Callendar’s Figure 2 is for “temperate” zones but he reported that the relationship was “remarkably uniform for the different climate zones of the earth”. For the purpose of the exercise, I therefore used the relationship of Callendar’s Figure 2 to estimate GLB temperature, recognizing that the parameters of this figure would only be an approximation to Callendar’s GLB calculation. I have not examined whether the Callendar formula might work better or worse for 60S-60N, as, in carrying out the exercise, I was not taking the position that the parameters in the Callendar formula were “right” – only seeing what would result.
Here’s what resulted (as I showed in the previous post). A reconstruction from the Callendar 1938 formula applied to RCP4.5 CO2 equivalent seemingly out-performed the HadGEM2 GCM. While some readers presumed that “GCM-Q” must have incorporated some knowledge or information of second-half 20th century temperature history in the development of the “model”, this is not the case. “GCM-Q” directly used the formula implicit in Callendar 1938 Figure 2. (I realize that my interest in the results arises in large part from their coherence with subsequent observations, but it wasn’t as though I foraged around or did multiple experiments before arriving at the results that I showed here, the first runs of which I sent to Ross McKitrick and Steve Mosher.)

Figure 2. Temperature estimate using Callendar relationship versus HadGEM2.
Skill Scores
Next in today’s post, I will quantify the visual impression that “GCM-Q” outperformed HadGEM2 by using a skill score statistic that is commonplace in the evaluation of forecasts, estimating the “skill” of a model from the sum of squares of the residuals from the proposed model as opposed to a base case, as expressed below where obs is a vector of observations and “model” and “base” are vectors of estimates.

skill = 1 - sum( (model-obs)^2)/sum( base-obs)^2)

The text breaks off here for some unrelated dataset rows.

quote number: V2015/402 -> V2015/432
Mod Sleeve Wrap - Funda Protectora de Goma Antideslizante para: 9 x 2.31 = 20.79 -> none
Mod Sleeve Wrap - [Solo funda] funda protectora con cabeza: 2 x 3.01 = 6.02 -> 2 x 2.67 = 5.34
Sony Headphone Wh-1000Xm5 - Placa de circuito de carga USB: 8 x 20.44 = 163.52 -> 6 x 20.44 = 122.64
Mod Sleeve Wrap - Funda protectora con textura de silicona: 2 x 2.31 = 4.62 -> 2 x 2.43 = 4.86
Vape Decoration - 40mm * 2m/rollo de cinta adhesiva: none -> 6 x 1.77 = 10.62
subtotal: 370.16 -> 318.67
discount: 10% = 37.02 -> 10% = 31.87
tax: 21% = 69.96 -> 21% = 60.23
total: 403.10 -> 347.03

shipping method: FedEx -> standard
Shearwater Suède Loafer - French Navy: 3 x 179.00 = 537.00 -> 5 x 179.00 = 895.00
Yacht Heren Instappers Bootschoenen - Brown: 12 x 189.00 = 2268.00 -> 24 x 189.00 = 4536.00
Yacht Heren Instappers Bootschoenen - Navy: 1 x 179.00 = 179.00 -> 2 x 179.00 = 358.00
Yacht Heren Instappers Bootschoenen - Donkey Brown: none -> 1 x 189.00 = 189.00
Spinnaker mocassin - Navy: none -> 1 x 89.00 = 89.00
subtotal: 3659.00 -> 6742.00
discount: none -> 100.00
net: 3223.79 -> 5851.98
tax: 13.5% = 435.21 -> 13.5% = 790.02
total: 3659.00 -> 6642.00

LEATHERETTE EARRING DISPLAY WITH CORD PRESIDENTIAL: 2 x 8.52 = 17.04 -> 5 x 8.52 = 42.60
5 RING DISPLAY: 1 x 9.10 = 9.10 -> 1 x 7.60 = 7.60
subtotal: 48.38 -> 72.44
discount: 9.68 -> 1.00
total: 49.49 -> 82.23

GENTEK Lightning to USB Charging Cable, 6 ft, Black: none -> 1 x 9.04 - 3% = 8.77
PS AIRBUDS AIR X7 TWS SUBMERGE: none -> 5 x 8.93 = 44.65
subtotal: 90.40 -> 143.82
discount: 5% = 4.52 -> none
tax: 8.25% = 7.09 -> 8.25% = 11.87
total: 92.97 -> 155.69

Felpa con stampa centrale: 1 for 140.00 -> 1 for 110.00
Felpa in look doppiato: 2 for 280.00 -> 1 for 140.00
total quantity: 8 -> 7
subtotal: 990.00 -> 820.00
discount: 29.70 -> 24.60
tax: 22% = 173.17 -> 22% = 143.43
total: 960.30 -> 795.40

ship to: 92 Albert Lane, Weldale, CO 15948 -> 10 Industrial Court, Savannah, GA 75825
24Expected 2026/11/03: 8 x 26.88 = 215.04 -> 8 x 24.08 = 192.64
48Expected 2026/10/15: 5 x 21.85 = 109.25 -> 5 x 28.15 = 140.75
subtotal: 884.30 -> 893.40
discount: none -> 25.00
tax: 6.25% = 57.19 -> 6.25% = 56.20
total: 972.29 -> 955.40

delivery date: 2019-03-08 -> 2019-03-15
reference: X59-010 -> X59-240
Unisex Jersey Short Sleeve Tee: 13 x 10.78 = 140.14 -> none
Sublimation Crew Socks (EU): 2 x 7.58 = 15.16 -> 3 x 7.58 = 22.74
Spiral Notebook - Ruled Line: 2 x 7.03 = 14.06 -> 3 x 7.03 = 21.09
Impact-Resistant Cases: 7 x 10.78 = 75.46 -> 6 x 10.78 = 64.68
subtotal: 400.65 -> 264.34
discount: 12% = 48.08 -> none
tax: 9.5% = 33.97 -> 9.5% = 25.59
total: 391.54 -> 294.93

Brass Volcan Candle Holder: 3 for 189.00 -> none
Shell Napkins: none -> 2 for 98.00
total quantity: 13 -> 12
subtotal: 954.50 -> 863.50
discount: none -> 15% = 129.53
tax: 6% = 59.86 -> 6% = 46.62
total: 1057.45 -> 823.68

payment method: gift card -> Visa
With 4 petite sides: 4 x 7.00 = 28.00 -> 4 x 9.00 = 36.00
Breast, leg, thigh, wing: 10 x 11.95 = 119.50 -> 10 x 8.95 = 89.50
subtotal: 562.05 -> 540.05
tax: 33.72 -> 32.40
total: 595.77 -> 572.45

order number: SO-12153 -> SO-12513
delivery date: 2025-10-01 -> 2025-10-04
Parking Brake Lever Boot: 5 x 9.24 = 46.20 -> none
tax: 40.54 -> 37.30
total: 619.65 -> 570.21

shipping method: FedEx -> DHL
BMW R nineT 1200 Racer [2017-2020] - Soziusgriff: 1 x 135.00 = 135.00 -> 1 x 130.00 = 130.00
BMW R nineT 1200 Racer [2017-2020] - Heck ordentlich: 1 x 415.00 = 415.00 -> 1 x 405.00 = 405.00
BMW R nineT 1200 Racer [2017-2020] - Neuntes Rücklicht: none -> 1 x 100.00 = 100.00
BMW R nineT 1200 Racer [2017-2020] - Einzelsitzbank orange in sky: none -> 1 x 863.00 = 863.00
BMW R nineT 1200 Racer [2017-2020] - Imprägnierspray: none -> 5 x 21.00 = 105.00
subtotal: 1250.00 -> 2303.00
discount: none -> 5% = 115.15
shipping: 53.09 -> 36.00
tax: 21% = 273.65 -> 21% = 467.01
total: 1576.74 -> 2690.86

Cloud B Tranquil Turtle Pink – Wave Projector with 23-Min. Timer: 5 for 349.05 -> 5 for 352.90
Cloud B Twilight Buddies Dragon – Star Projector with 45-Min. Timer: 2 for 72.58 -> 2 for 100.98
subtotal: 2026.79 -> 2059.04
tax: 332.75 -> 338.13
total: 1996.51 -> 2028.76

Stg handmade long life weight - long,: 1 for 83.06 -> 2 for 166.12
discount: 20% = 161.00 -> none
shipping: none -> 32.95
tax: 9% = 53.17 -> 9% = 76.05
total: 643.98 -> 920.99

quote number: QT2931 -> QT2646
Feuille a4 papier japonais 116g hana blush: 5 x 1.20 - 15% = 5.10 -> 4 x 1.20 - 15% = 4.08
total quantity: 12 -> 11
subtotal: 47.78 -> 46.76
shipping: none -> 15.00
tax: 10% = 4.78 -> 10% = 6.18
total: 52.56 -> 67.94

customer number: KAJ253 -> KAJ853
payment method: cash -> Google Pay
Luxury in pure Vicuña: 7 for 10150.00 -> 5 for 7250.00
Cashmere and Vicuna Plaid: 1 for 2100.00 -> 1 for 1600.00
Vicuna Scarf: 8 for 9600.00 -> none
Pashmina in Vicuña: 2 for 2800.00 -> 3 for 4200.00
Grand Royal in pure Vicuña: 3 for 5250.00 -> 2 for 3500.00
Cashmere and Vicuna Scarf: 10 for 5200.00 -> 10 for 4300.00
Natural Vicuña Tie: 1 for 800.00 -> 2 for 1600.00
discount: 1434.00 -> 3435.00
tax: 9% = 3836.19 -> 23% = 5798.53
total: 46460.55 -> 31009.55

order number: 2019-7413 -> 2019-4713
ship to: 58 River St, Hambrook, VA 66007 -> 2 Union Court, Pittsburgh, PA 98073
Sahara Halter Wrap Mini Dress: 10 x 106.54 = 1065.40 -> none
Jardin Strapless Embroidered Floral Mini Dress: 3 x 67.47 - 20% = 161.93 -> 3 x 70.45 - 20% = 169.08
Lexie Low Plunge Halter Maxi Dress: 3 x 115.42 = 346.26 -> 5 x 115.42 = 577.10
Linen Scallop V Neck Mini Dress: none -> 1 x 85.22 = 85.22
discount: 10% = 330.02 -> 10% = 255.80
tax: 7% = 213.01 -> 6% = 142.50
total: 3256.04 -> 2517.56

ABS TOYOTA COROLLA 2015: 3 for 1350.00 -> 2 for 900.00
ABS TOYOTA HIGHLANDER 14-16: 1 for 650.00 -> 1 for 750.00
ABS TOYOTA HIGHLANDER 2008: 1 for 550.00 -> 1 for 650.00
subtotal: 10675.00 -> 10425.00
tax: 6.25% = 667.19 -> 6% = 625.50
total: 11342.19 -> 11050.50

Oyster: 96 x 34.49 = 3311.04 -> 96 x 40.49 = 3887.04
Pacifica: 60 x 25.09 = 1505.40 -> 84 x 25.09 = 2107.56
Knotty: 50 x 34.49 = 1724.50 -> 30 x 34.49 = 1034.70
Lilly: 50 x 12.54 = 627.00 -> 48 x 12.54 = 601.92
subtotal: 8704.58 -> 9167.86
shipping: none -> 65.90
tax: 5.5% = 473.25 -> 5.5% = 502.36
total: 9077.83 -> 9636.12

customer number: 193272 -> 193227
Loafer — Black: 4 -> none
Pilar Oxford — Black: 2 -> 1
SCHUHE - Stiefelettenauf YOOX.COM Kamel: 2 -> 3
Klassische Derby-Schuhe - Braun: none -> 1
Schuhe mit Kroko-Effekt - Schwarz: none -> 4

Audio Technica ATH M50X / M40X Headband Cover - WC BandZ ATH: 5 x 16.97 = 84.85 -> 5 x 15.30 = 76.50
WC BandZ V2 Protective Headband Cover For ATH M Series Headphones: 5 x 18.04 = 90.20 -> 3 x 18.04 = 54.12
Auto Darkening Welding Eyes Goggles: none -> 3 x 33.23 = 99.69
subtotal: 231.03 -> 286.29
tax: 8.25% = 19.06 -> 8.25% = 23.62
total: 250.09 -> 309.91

This calculation is closely related to the RE statistic in proxy reconstructions, where the base case is the mean temperature in the calibration period. However, the concept of a skill score is more general and long preceded the use of RE statistics in proxy reconstructions. In today’s calculation, I used 1940-2013 for comparison (using 2013 YTD as an estimate of 2013.)
In addition to calculating the skill score of HadGEM2, I also calculated skill scores for the 12 CMIP5 RCP4.5 averages on file at KNMI. These skill scores (perfect is 1) are shown in the barplot below:

Figure 2. Skill Scores of CMIP5 RCP4.5 models relative to Callendar 1938.
Remarkably, none of the 12 CMIP5 have any “skill” in reconstructing GLB temperature relative to the simple GCM-Q formula. Indeed, 10 of 12 do dramatically worse.
Aerosols
In the comments to my previous post, there was some discussion about the importance of aerosols and whether 20th century temperature history could be accounted for without invoking aerosols.
Directly using the Callendar 1938 “formula” on RCP4.5 GHG CO2 equivalent (RCP column 3) leads to a substantial overshoot of present temperatures. As an exercise, I re-calibrated a Callendar-style logarithmic relationship of temperature to RCP4.5 GHG and did the corresponding reconstruction of 20th century temperature history, once again calculating skill scores for each of the CMIP5 GCMs, this time against the Callendar-style estimate only using GHG (no aerosols), as shown in the graphic below:

Figure 3. Skill Scores of CMIP5 RCP4.5 models relative to re-calibrated Callendar-style estimate using GHGs only.
The temperature reconstruction using the reparameterization is shown in the graphic below. This reconstruction is not out-of-sample, as observations have been used to re-calibrate. Its climate sensitivity is lower than the Callendar 1938 model: it is 1.34 deg C.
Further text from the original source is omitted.